Prayers of others helpful in continuing to learn to pray
Often I find myself wanting to talk and listen to God but unable to find words for what I want to say. I’m out of sorts with God or myself about something. My “regular” way of framing words in prayer just won’t do.
Then there is the day-by-day puzzling over the meaning of life. Bad things keep happening, and once again I’m not sure why I’m here or what I should be doing with my life. When I find myself in that place, reading the prayers of others helps me.
Encountering God in the Prayers of Others is a wonderful source of prayers written by Christians across the centuries. It is a collection of the favorite prayers of seven Baptist ministers.
Among the ancient prayers are some from Ephraim the Syrian, St. Patrick and St. Augustine. There are words from the Book of Common Prayer and the monastic orders.
American hymn writers and poets such as John Greenleaf Whittier and Georgia Harkness are included. There are verses from the great British poets John Donne and George Herbert.
Readers will discover selections from Reinhold Niebuhr, John Henry Newman, Howard Thurman, Søren Kierkegaard, Anne Lamott, Mark Twain, D.L. Moody, Robert Frost, Peter Marshall and C. S. Lewis as well. Included are interesting historical tidbits about the authors of the chosen prayers and the period in which they were written.
Paul Basden is the editor of the book and one of the authors. The other contributors are R. LaMon Brown, Brad Creed, Gary Furr, Fisher Humphreys, Dwight A. Moody and Richard Francis Wilson. They are members of The Trinity Group, begun in 1990 to read and discuss Christian theology.
The name reveals the importance to them of the Trinitarian understanding of God. Over the past 25 years the group has continued to meet.
The initial idea of reading and discussing theology broadened to include consideration of theology’s implications for church life, educational institutions and personal matters. This volume focuses on the discipline of prayer as a part of the life of all who try to think about God and follow the way of his son Jesus with the help of the Holy Spirit.
It was written out of the desire of the authors to commend the practice of letting the prayers of others help us as we continue to learn to pray.
For many with roots in the Free Church tradition, the idea of praying another person’s prayer doesn’t seem right. The editor addresses this concern in the introduction by pointing out that we regularly pray the Psalms, picking up on the words and phrases that fit our particular needs on that day and passing over the words that are less meaningful to us. In the same way we can read the prayers of others, and as God leads we can latch on to the parts that attract us.

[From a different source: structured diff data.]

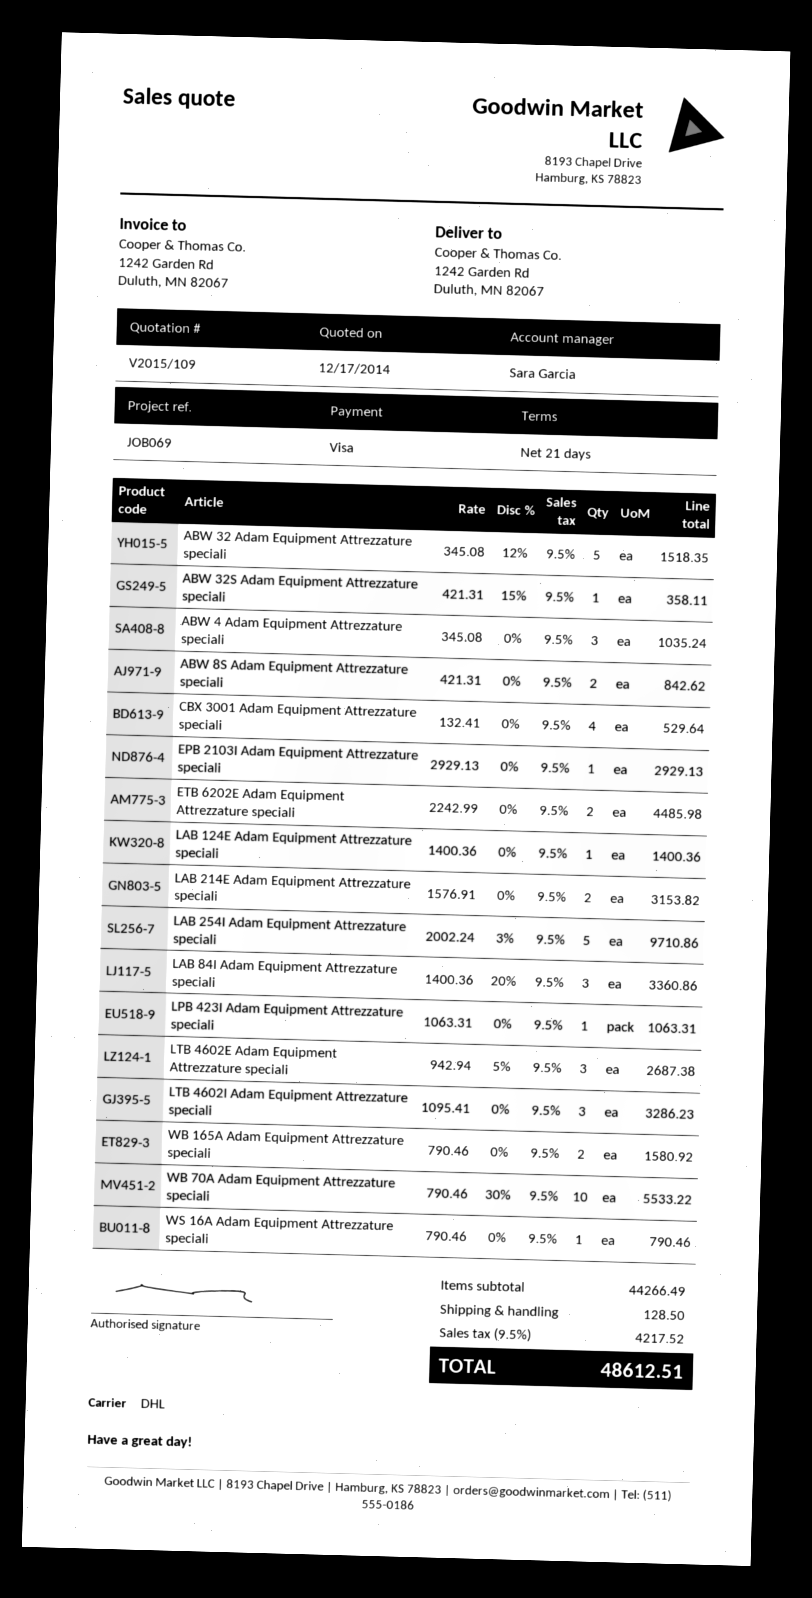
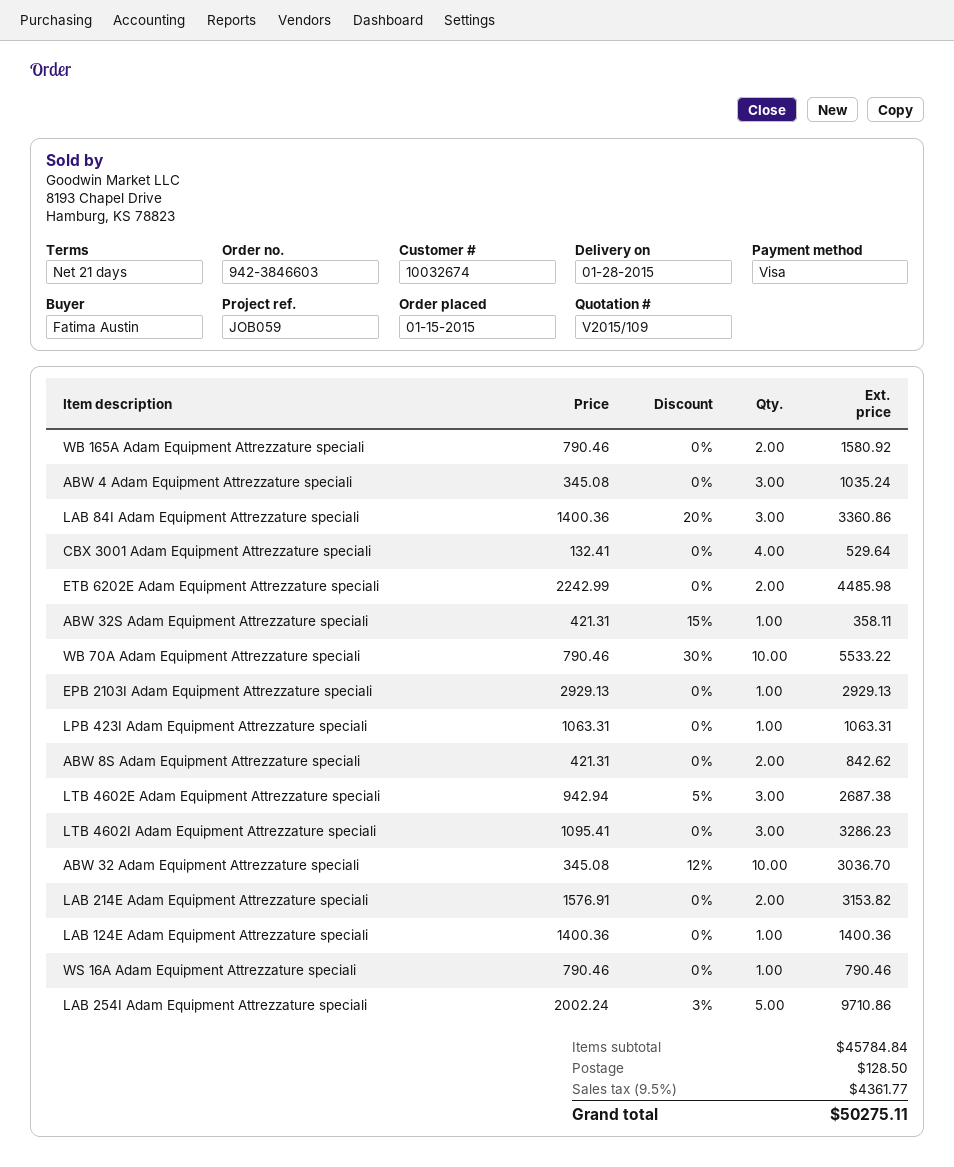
reference: JOB069 -> JOB059
ABW 32 Adam Equipment Attrezzature speciali: 5 x 345.08 - 12% = 1518.35 -> 10 x 345.08 - 12% = 3036.70
subtotal: 44266.49 -> 45784.84
tax: 9.5% = 4217.52 -> 9.5% = 4361.77
total: 48612.51 -> 50275.11

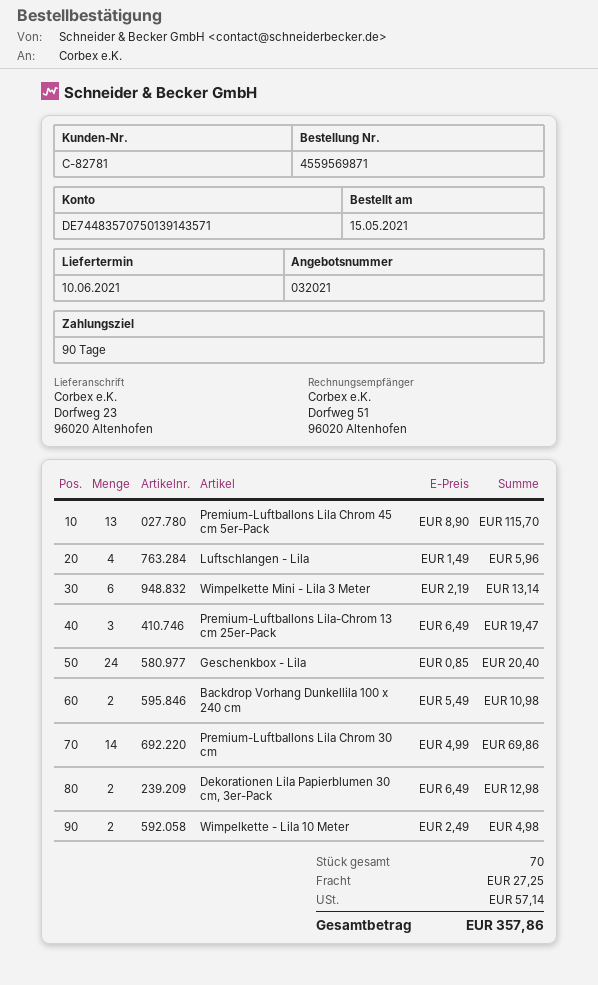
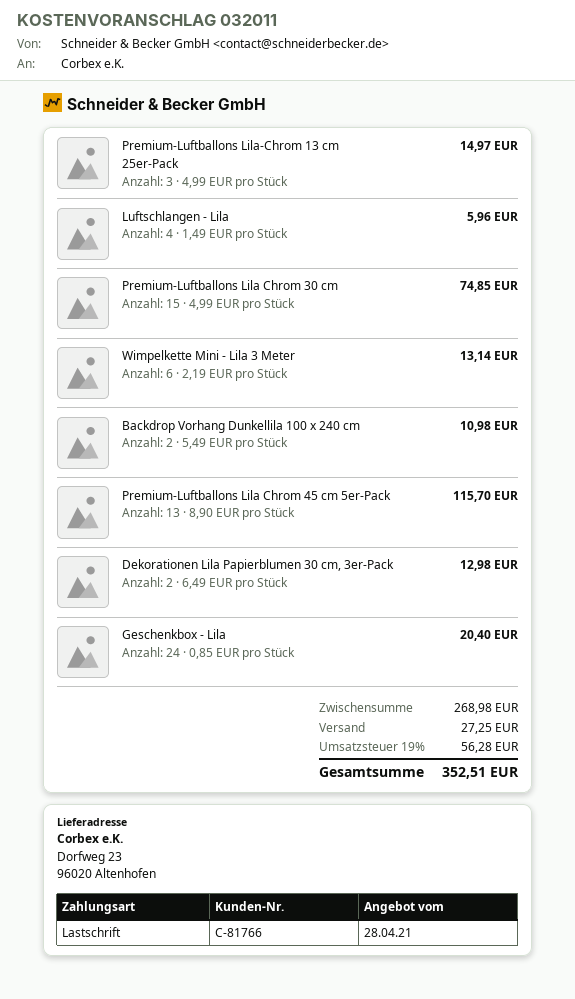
quote number: 032021 -> 032011
customer number: C-82781 -> C-81766
Premium-Luftballons Lila-Chrom 13 cm 25er-Pack: 3 x 6.49 = 19.47 -> 3 x 4.99 = 14.97
Premium-Luftballons Lila Chrom 30 cm: 14 x 4.99 = 69.86 -> 15 x 4.99 = 74.85
Wimpelkette - Lila 10 Meter: 2 x 2.49 = 4.98 -> none
tax: 57.14 -> 56.28
total: 357.86 -> 352.51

Accompanying each prayer is an auto-biographical essay in which the author explains why that prayer is important to him. These essays are mostly stories.
They are a broad mix of thought-provoking, funny, winsome, heartbreaking and wise words about the incongruities of living as a follower of Jesus. You will find yourself smiling and nodding in approval at the rich connections and artistic images described by these authors.
You will be troubled by some of them. Not all prayers are comfortable. Some remind us to pay attention and not pray in self-righteous ways or let our prayers become weapons.
It can be hard to wrap your mind around some of the essays. But in the end you will find yourself identifying with the writers in their joy and in their pain.
Encountering God in the Prayers of Others is available from Amazon, Parson’s Porch Books and elsewhere. A three-hour audiobook is also available at Amazon.
Nancy McLemore Womble, a professional voice-over artist, is the narrator. She gives a brief biographical description of the writers before they read their chosen prayers and personal essays. So you hear the authors’ words in their own voices.
I downloaded the book to my phone and listen while I walk. There are 53 short tracks, and it’s easy to listen to as many as you would like and then pick back up another day.
Although the seven authors have earned doctorates in theology, New Testament or church history, this is not an academic book. It is very readable, but that does not mean it is an “easy” book. They write honestly about their personal experiences and struggles to understand life. In the end, however, they find a world and life filled with promise and beauty — made so in great part because of the hope found in praying the prayers of others. BT
—Cynthia Wise Mitchell lives in Birmingham and Alpine, Ala., and is amember of Alpine Baptist Church.